So here is the full text of Part 2 from the sweepingzen website

Zen is like a Maserati, Part 2
Posted on: Oct 9th, 2012

On October 4th , scholar Dale Wright addressed the National Soto Zen Buddhist Association about the beauty, brilliance, charm and challenges of Zen practice. Wright is a scholar of Eastern religions, and he compared Zen to a Maserati because of its speed, its beautiful aesthetic, its sleek and concise style, its elegant literature and because he has a sense of humor. I have discussed the first four highlights of Zen, and the first challenge in my last post. Now I will discuss more of Zen’s delights and challenges as taught by Dale Wright.

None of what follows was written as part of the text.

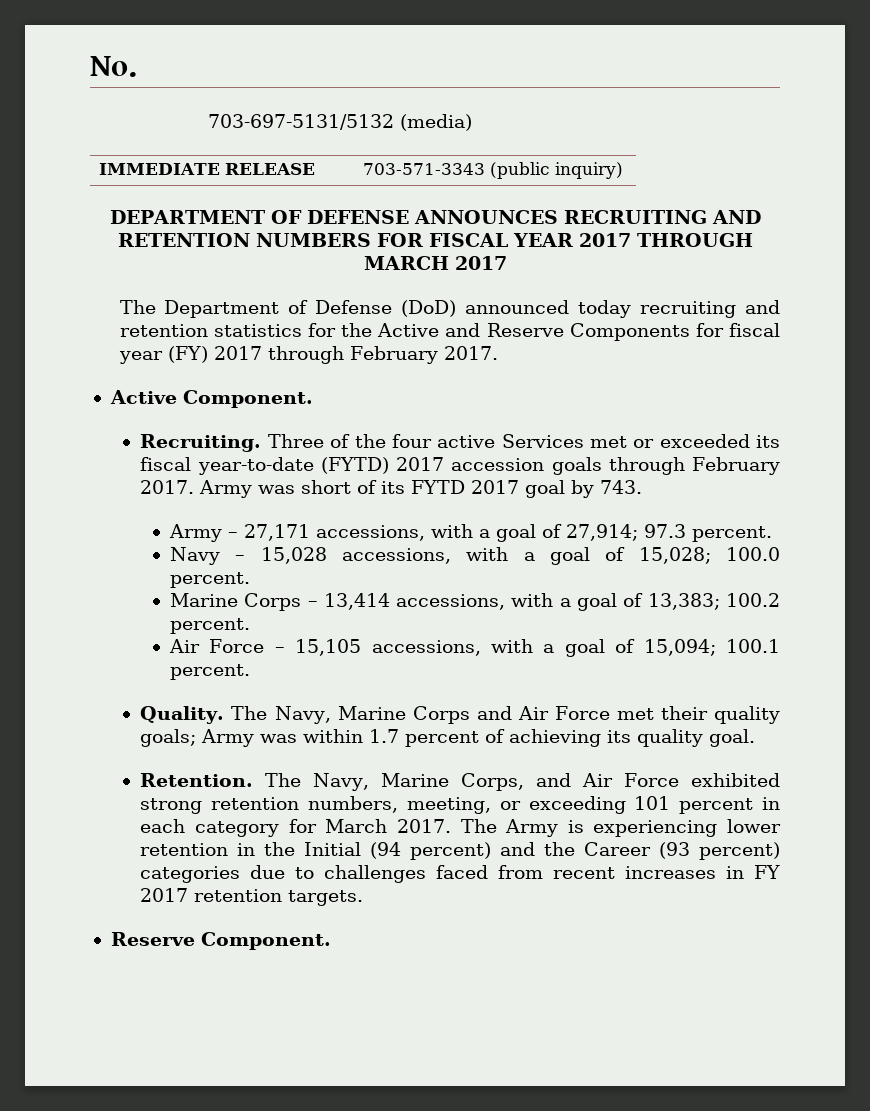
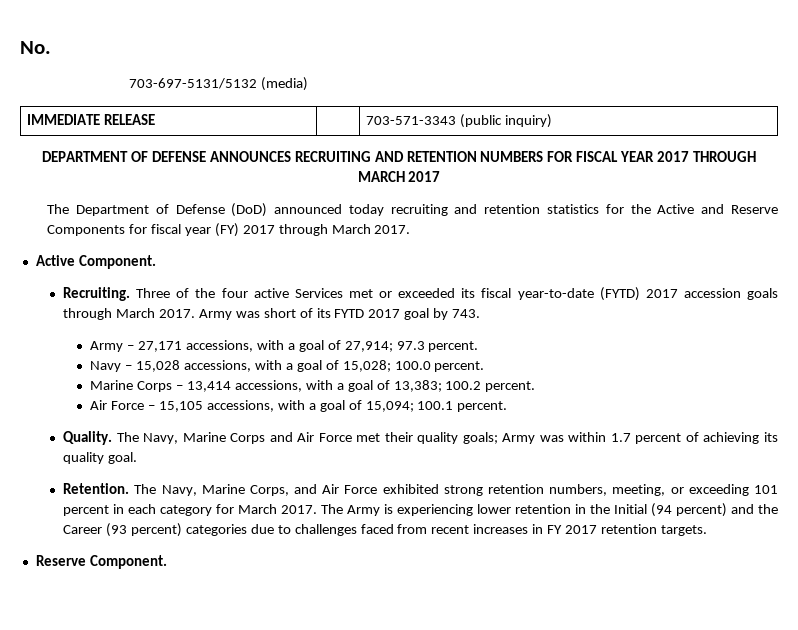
- The Department of Defense (DoD) announced today recruiting and retention statistics for the Active and Reserve Components for fiscal year (FY) 2017 through February 2017.
+ The Department of Defense (DoD) announced today recruiting and retention statistics for the Active and Reserve Components for fiscal year (FY) 2017 through March 2017.
- Three of the four active Services met or exceeded its fiscal year-to-date (FYTD) 2017 accession goals through February 2017.
+ Three of the four active Services met or exceeded its fiscal year-to-date (FYTD) 2017 accession goals through March 2017.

Zen’s Highlights (continued)

5. Belief not required. Zen does not require a list of beliefs in magical kingdoms, creatures or beings. Some practitioners may take comfort in conceiving of a Bodhisattva realm, some may pray to the Buddha for help and some may consider past lives in relationship to current karma. But we are not required to believe in any of these myths. With a little luck we will also drop the myth of the enlightened guru. We need to see as myth the elevation of the magically enlightened teacher, who has somehow become other-than-human, and who can do no harm because s/he lives in the realm of the absolute.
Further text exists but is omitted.